El Banco Central de Turquía está preparando un conjunto de herramientas ampliadas para proteger la lira de las fluctuaciones relacionadas con el conflicto en Irán, incluida la posibilidad de aprovechar las reservas de oro del país.
Según muchas fuentes informadas, el Banco Central de Turquía ha discutido la implementación de transacciones de canje de oro por divisas en el mercado de Londres.
En la última década, Turquía ha sido uno de los países que más compra oro en el mundo, ya que los líderes buscan reducir la dependencia de los activos valorados en dólares.
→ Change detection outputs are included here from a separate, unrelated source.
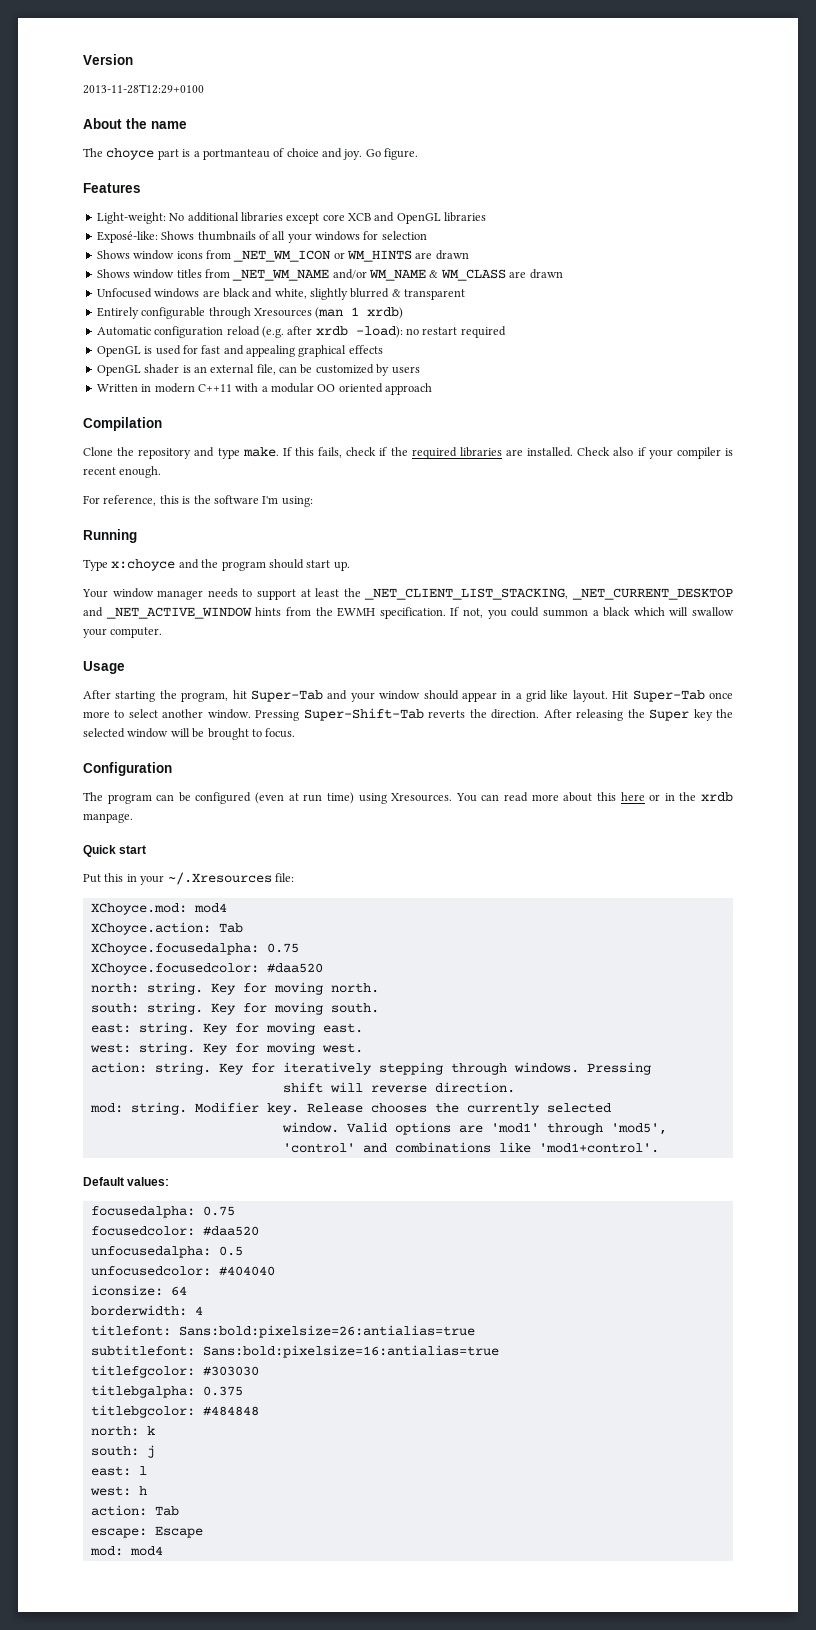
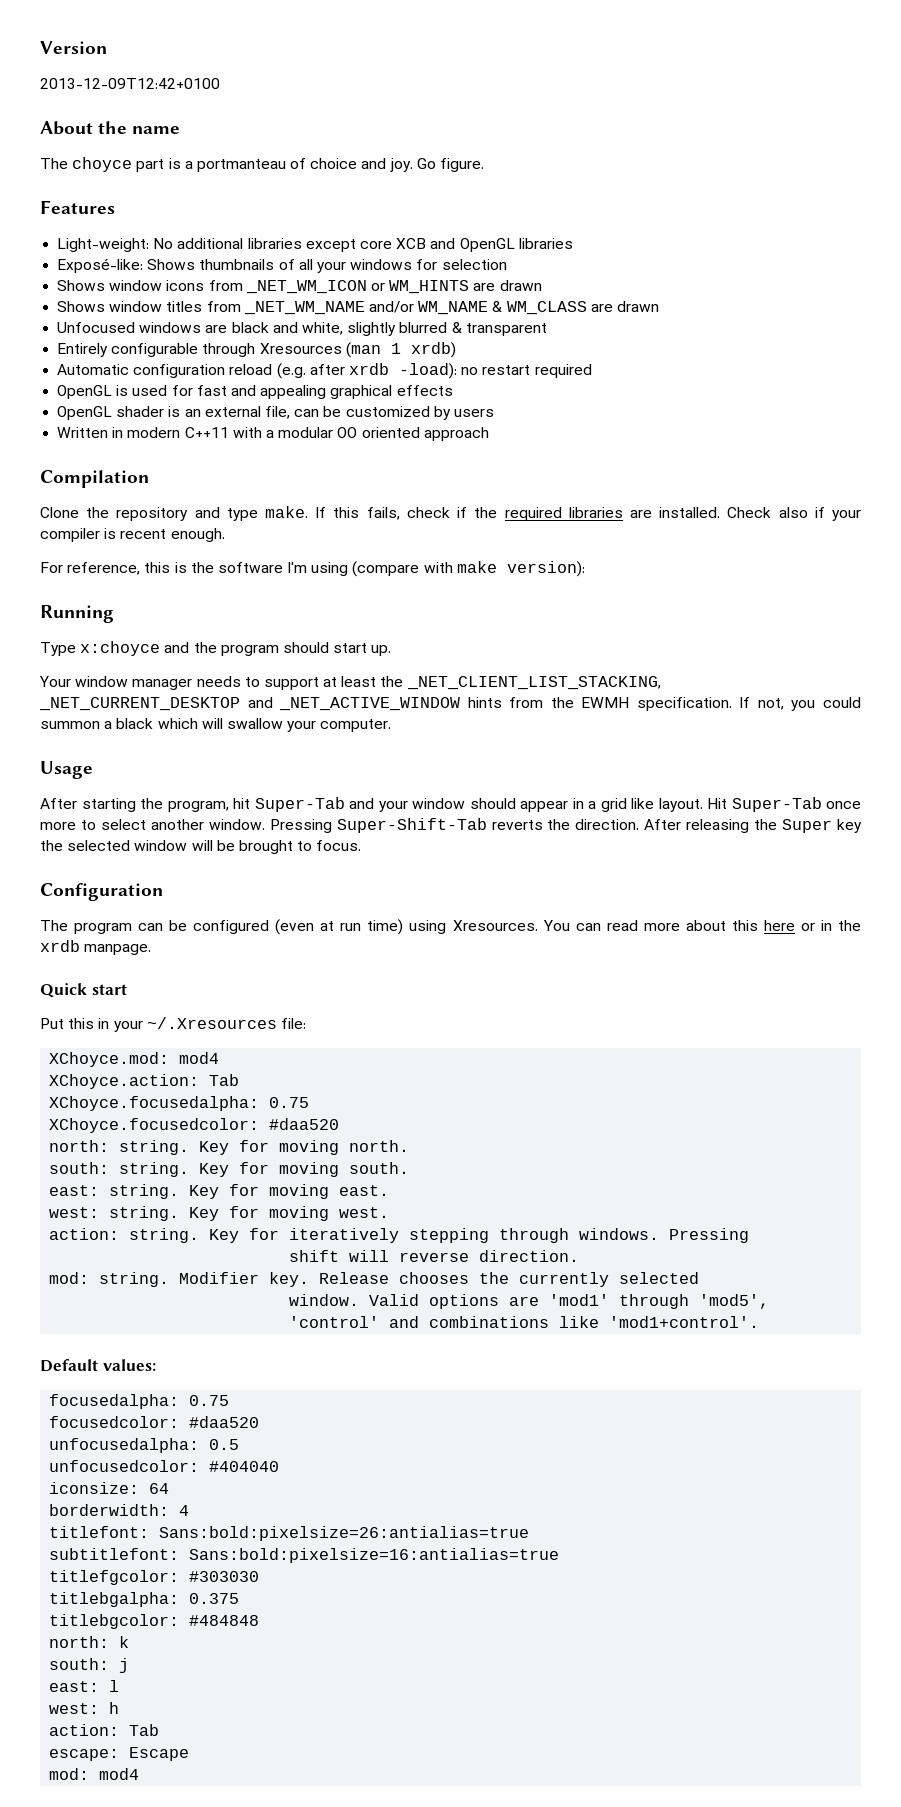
[83,84,204,94] 2013-11-28T12:29+0100 -> [40,78,220,89] 2013-12-09T12:42+0100
[281,496,313,507] using: -> [311,561,585,577] using (compare with make version):

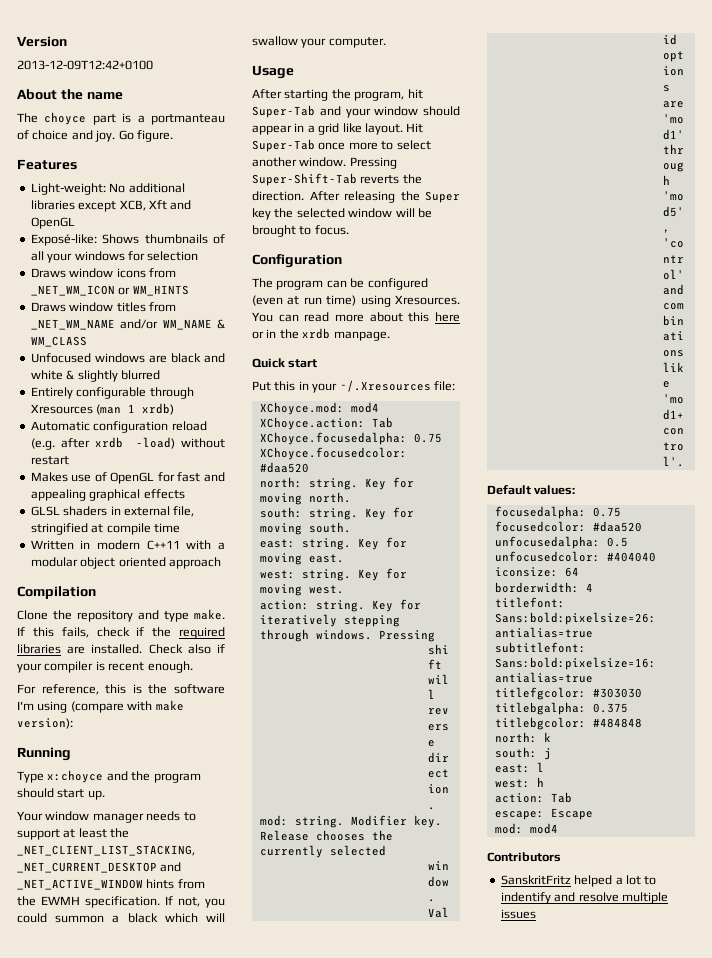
[359,238,427,249] core XCB -> [119,200,167,211] XCB, Xft
[518,238,573,249] libraries -> (75, 223) none
[57,280,106,291] Shows -> [30,268,66,278] Draws
[473,280,542,291] [57,301,106,312] are drawn // Shows -> [30,302,66,312] // Draws
[590,301,659,312] are drawn -> (87, 341) none
[301,322,343,335] white, -> [30,370,75,380] white &
[451,322,547,336] & transparent -> (160, 375) none
[398,363,479,379] -load): no -> [135,437,226,449] -load) without
[534,364,592,378] [57,385,168,399] required // OpenGL is used -> [30,472,155,484] // Makes use of OpenGL
[57,406,494,420] OpenGL shader is an external file, can be customized by users -> [30,506,195,517] [30,523,180,535] GLSL shaders in external file, stringified at compile time
[337,427,358,438] OO -> [80,557,116,569] object
(140, 1774) none -> [487,852,561,862] [500,875,657,887] [500,892,668,904] [500,909,536,919] // Contributors // SanskritFritz helped a lot to indentify and resolve multiple issues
Los datos agregados muestran que, a principios de marzo de 2026, las reservas de oro del país eran equivalentes a unos 135 mil millones de dólares.
Se estima que alrededor de 30 mil millones de dólares de las reservas de oro de Turquía se depositan en el Banco de Inglaterra, y "se pueden utilizar para fines de intervención monetaria sin obstáculos logísticos", según un informe del economista Fatih Akcelik de JPMorgan.
Turquía es particularmente vulnerable a los choques de inflación y al riesgo de balanza de pagos si el conflicto en Irán se prolonga, ya que el país tiene que importar casi todo el petróleo y el gas. La inflación en Turquía se sitúa en el 31,5%, según los datos más recientes publicados en febrero, entre los más altos del mundo.
La estrategia de reducción de la inflación del Banco Central de Turquía se basa principalmente en mantener el aumento real del valor de la lira, es decir, no permitir que la moneda se deprecie más rápido que la tasa de inflación mensual. Sin embargo, la fuerte retirada de las reservas y el aumento vertiginoso de los costos de importación en las semanas posteriores al estallido del conflicto iraní han hecho que la política de mantener la lira estable no pueda ser efectiva.
Ante el shock de Oriente Medio que hizo que los precios del petróleo se dispararan de unos 70 dólares a más de 100 dólares por barril, los responsables políticos turcos endurecieron la liquidez, lo que provocó un aumento de los costes de los préstamos en lira y ordenaron a los bancos estatales que intervinieran en el mercado de divisas.
El Banco Central de Turquía también vende bonos en moneda extranjera de otros países, incluidos los bonos del Tesoro estadounidense. Se estima que esta agencia ha vendido alrededor de 16 mil millones de dólares en las últimas semanas. A finales de enero, la cantidad de bonos estadounidenses que Turquía poseía era inferior a 17 mil millones de dólares, una fuerte disminución en comparación con el pico de 82 mil millones de dólares en 2015.
En sentido contrario, los inversores extranjeros están impulsando la venta masiva de bonos del gobierno turco, a la velocidad más rápida jamás registrada en la semana que terminó el 13 de marzo.
La lira cayó un 0,1% a 44,35 liras/USD a las 16:17 del 24 de marzo, hora local. Desde principios de año, la moneda ha caído un promedio de alrededor del 0,05% por día.